The part to set down runs from the first line of the data below through the line with "text: развития ->", inclusive; write it exactly and leave out the pictures.

### DATA FOR THE TASK
[Start of Attachment]

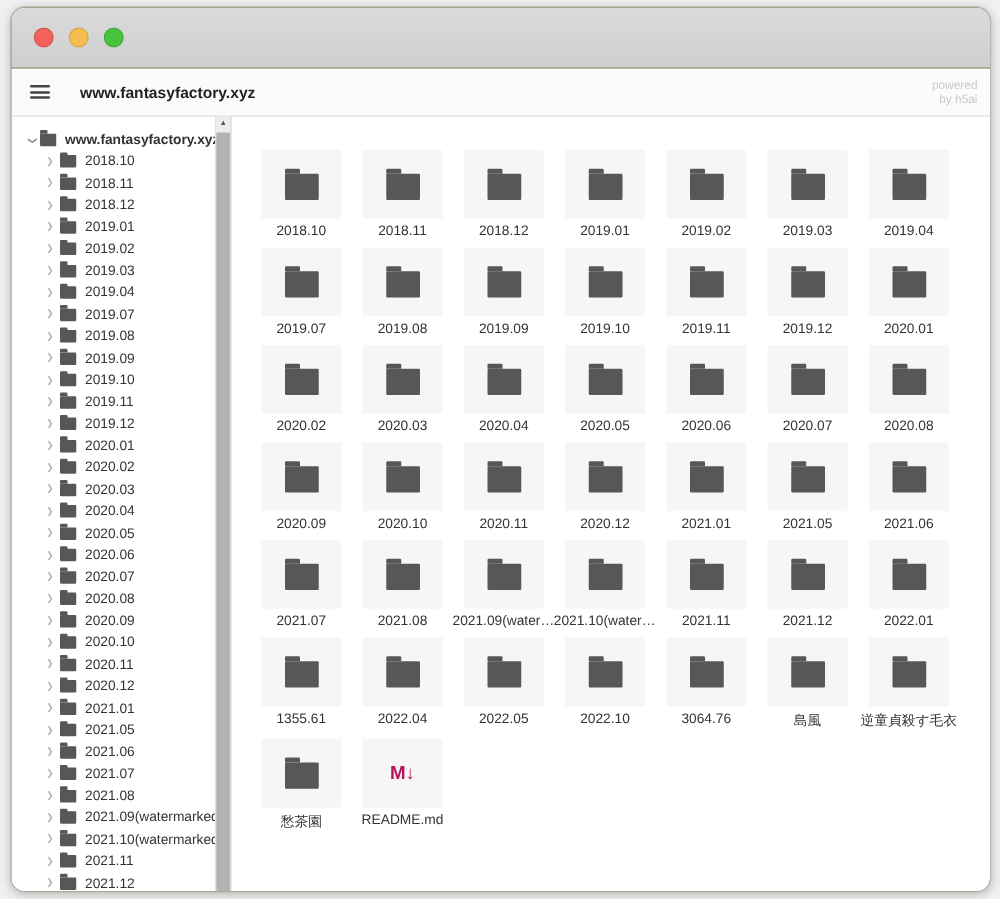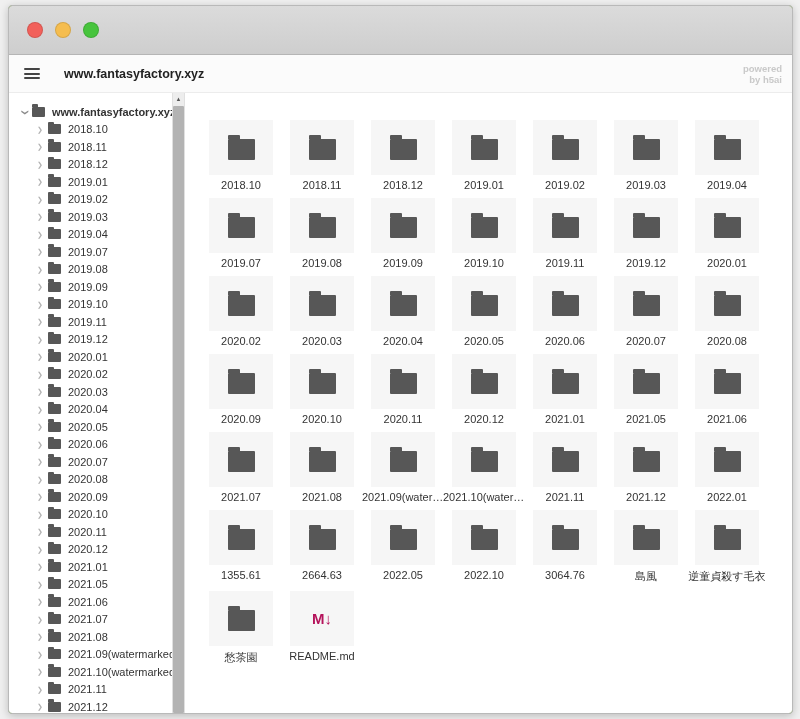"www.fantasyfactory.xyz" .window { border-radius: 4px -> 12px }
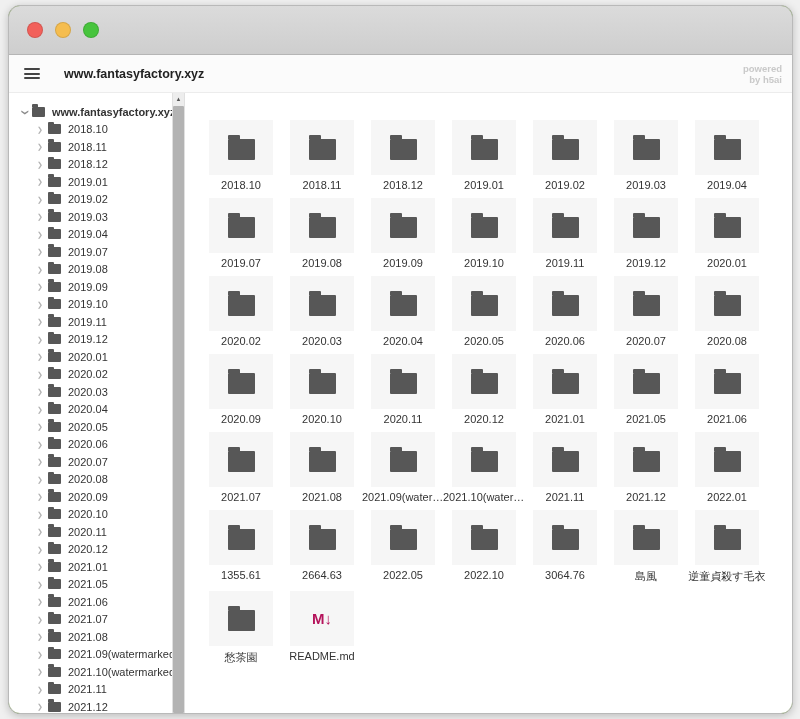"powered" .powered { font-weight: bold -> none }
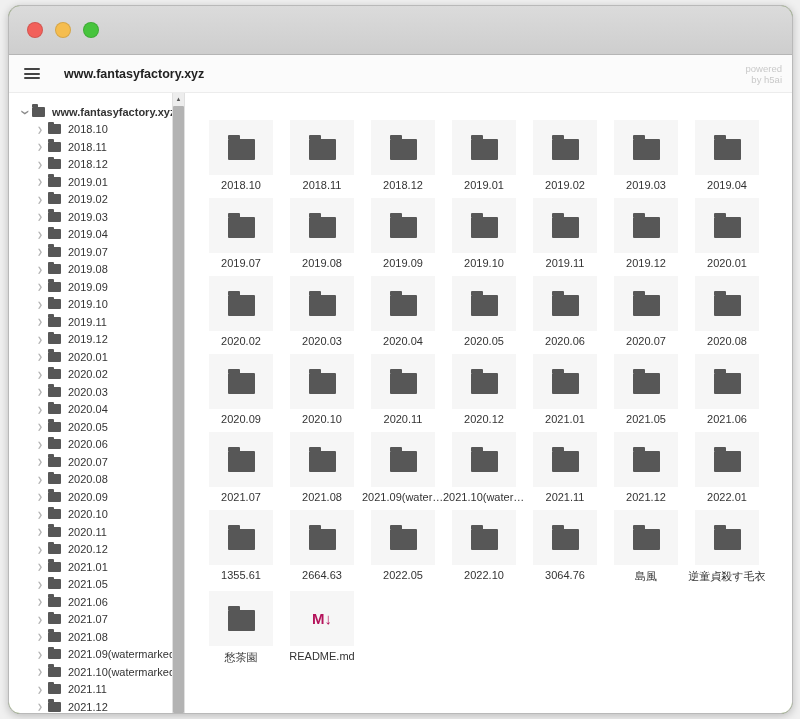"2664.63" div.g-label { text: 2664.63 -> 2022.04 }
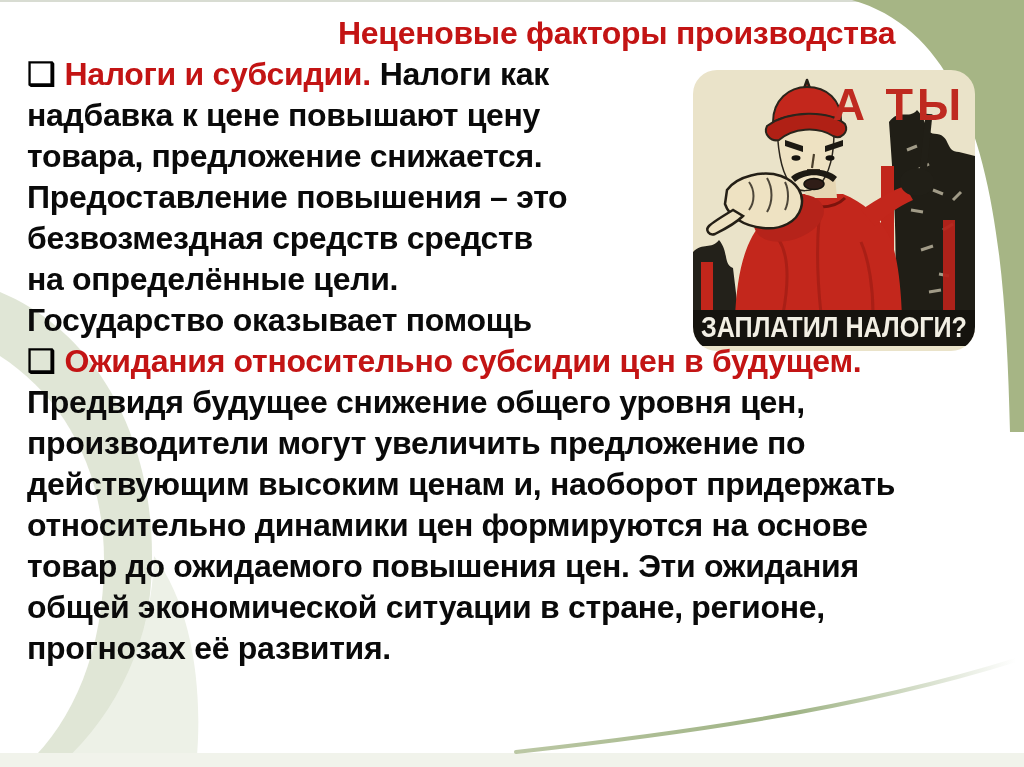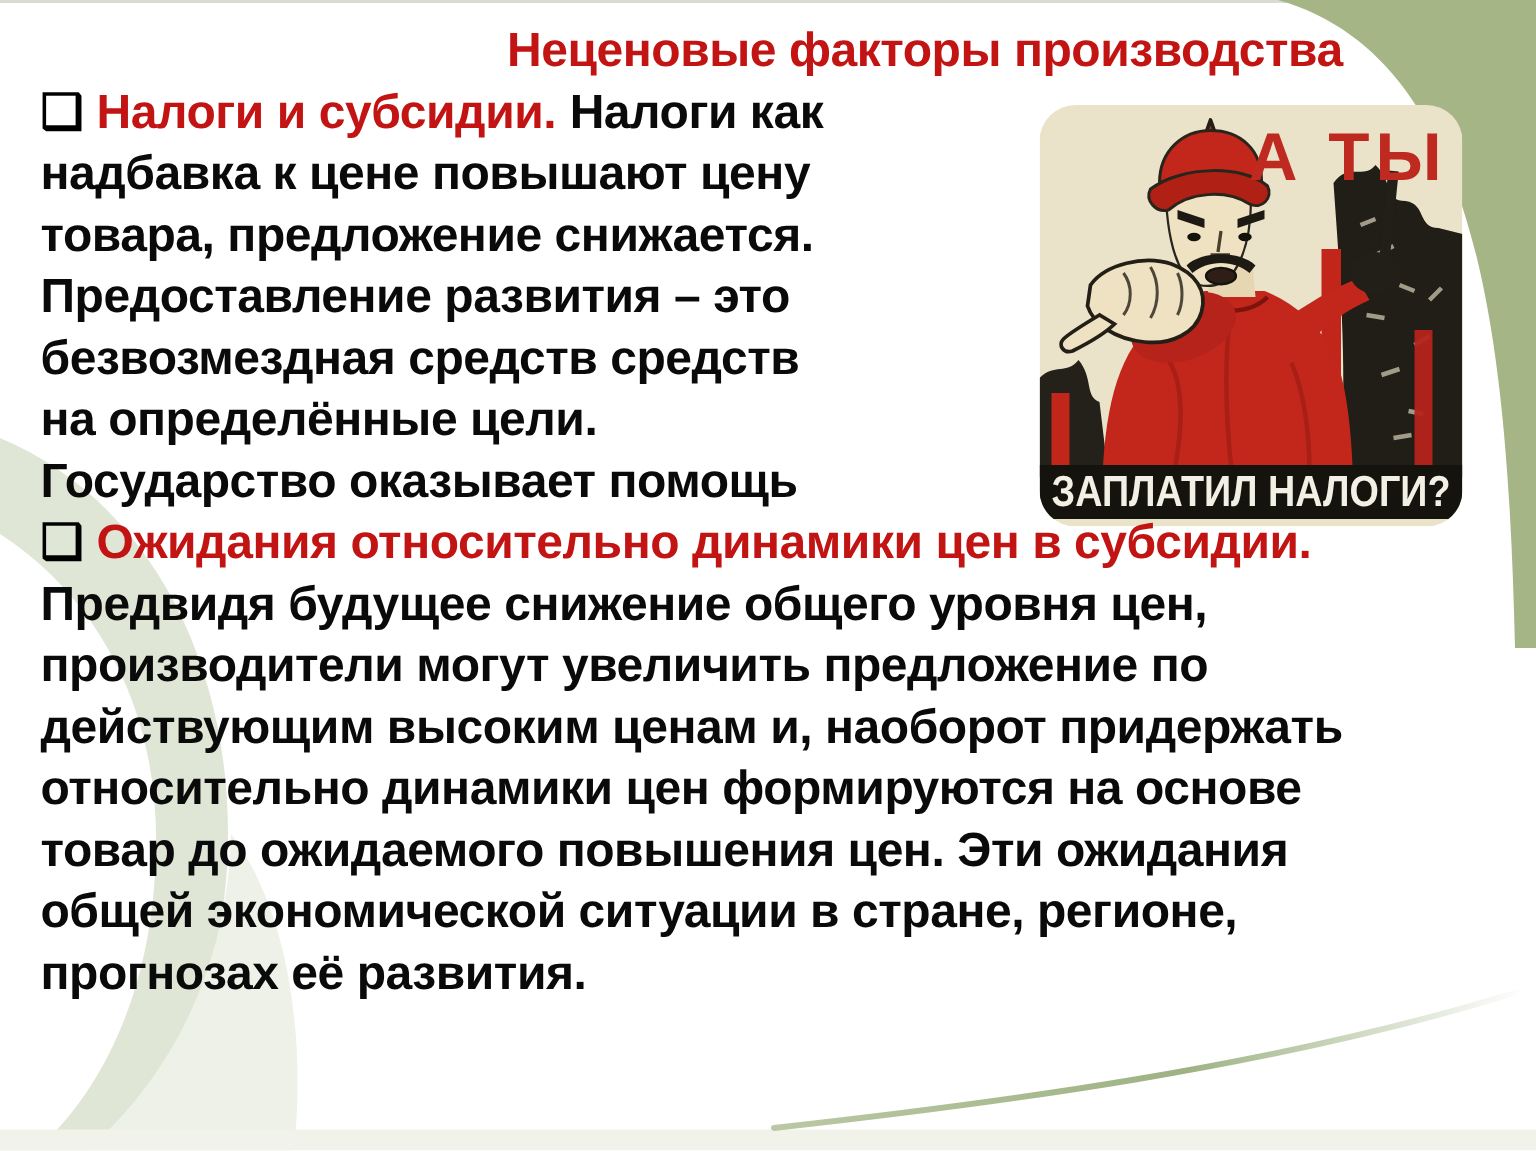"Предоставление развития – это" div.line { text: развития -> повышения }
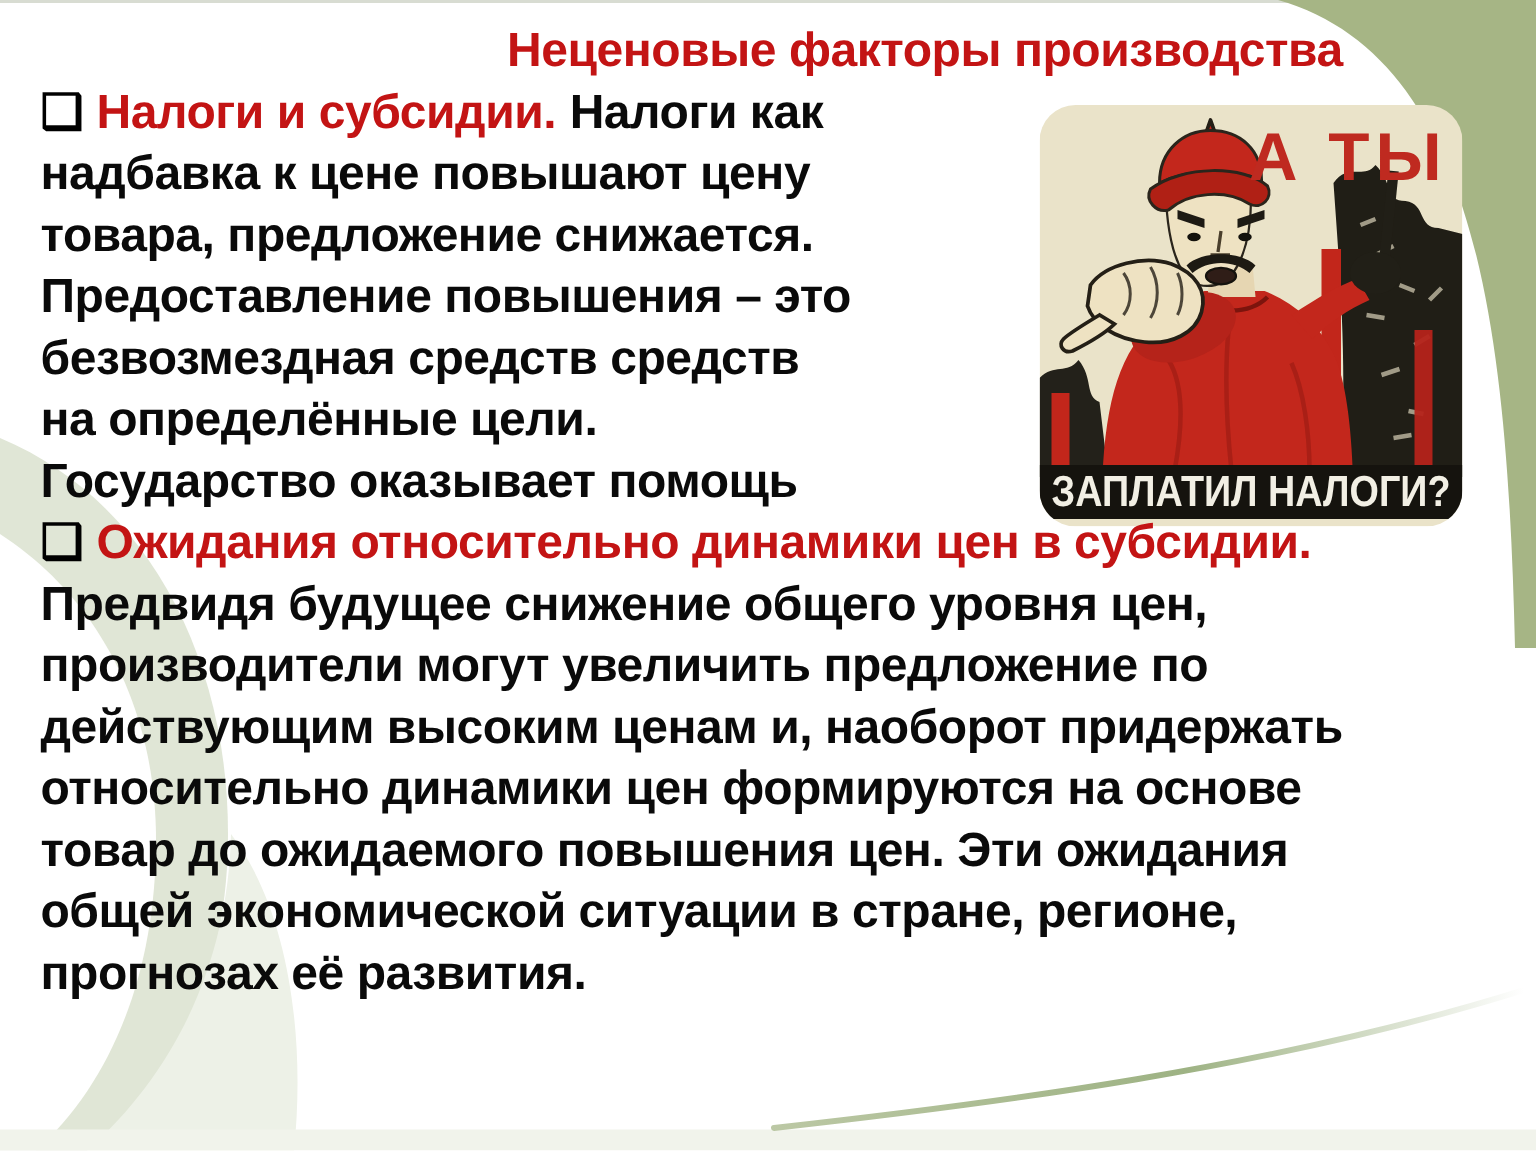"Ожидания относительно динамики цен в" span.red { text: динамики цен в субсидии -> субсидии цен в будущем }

[End of Attachment]

### FINISHED EXERCISE
"www.fantasyfactory.xyz" .window { border-radius: 4px -> 12px }
"powered" .powered { font-weight: bold -> none }
"2664.63" div.g-label { text: 2664.63 -> 2022.04 }
"Предоставление развития – это" div.line { text: развития -> повышения }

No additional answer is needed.